Before anyone was talking about pandemics or lockdowns, the world was already seeing a notable rise in populism globally. A less capitalist society could mean lower profit margins for corporates while funding required for government programs could spur changes to corporate and individual tax policy. Given the surge in unemployment, we expect more populist stances to gain traction in western economies. Increasing infrastructure spending and boosting consumer spending could help propel hiring programs and job creation, but could also increase inflation as governments raise trade barriers to protect their local workforce and industry.
From an equity market standpoint, refocusing on domestic-focused industries vs. globally-oriented businesses could prove an opportunity for value stocks as the anti-globalization drive negatively affects global industries and promotes domestic ‘national’ champions.
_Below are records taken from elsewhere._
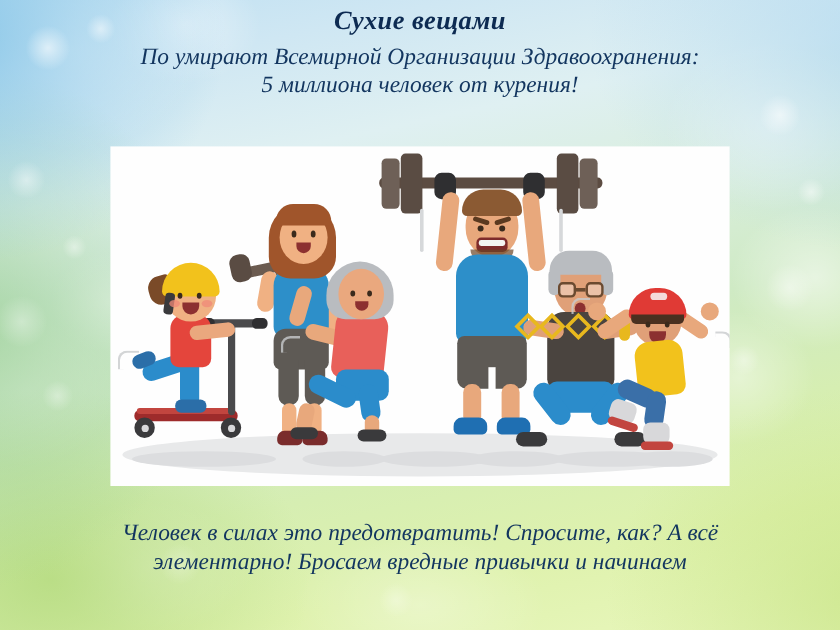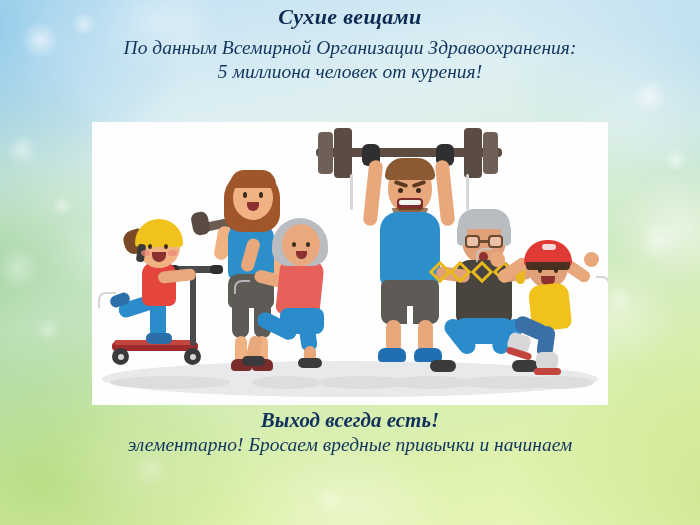--- a/index.html
+++ b/index.html
@@ -111,21 +111,21 @@
 </head>
 <body>
 
 <div id="slide">
   <div id="bg-tint-left"></div>
   <div id="bg-bokeh"></div>
 
   <div class="txt" id="title">Сухие вещами</div>
 
   <div class="txt" id="intro">
-    <div>По данным Всемирной Организации Здравоохранения:</div>
+    <div>По умирают Всемирной Организации Здравоохранения:</div>
     <div>5 миллиона человек от курения!</div>
   </div>
 
   <div id="illus">
     <div id="ground"></div>
 
     <div class="shadow" style="left:18px;width:120px;"></div>
     <div class="shadow" style="left:160px;width:70px;"></div>
     <div class="shadow" style="left:225px;width:92px;"></div>
     <div class="shadow" style="left:300px;width:78px;"></div>
@@ -279,18 +279,18 @@
       <div style="position:absolute;left:42px;top:84px;width:16px;height:32px;background:#3a6fa8;border-radius:8px;transform:rotate(8deg);"></div>
       <div style="position:absolute;left:12px;top:92px;width:22px;height:18px;background:#d8d8da;border-radius:6px;transform:rotate(18deg);"></div>
       <div style="position:absolute;left:10px;top:108px;width:26px;height:7px;background:#c2453f;border-radius:4px;transform:rotate(18deg);"></div>
       <div style="position:absolute;left:40px;top:110px;width:22px;height:18px;background:#d8d8da;border-radius:6px;"></div>
       <div style="position:absolute;left:38px;top:126px;width:27px;height:7px;background:#c2453f;border-radius:4px;"></div>
       <div style="position:absolute;left:-20px;top:6px;width:16px;height:14px;border-top:2px solid #c9cbcd;border-left:2px solid #c9cbcd;border-radius:8px 0 0 0;opacity:.8;"></div>
       <div style="position:absolute;left:100px;top:34px;width:14px;height:14px;border-top:2px solid #c9cbcd;border-right:2px solid #c9cbcd;border-radius:0 8px 0 0;opacity:.8;"></div>
     </div>
   </div>
 
-  <div class="txt" id="cta-title">Выход всегда есть!</div>
 
   <div class="txt" id="cta-body">
+    <div>Человек в силах это предотвратить! Спросите, как? А всё</div>
     <div>элементарно! Бросаем вредные привычки и начинаем</div>
   </div>
 </div>
 
 </body></html>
Pressure on stock buybacks could mean the end of a ‘just buy the market’ mentality and usher in a new period emphasizing the importance of stock selection and dividends in the search for positive returns.
Currently, U.S. equity markets are pricing in an earnings rebound but with concerns over falling profit margins as a result of the downturn, expectations for medium-term earnings growth might be optimistic. And rising geopolitical pressure could also dampen earnings growth prospects. Getting 30 million new jobs created quickly enough to generate powerful consumption trends could also take longer than expected.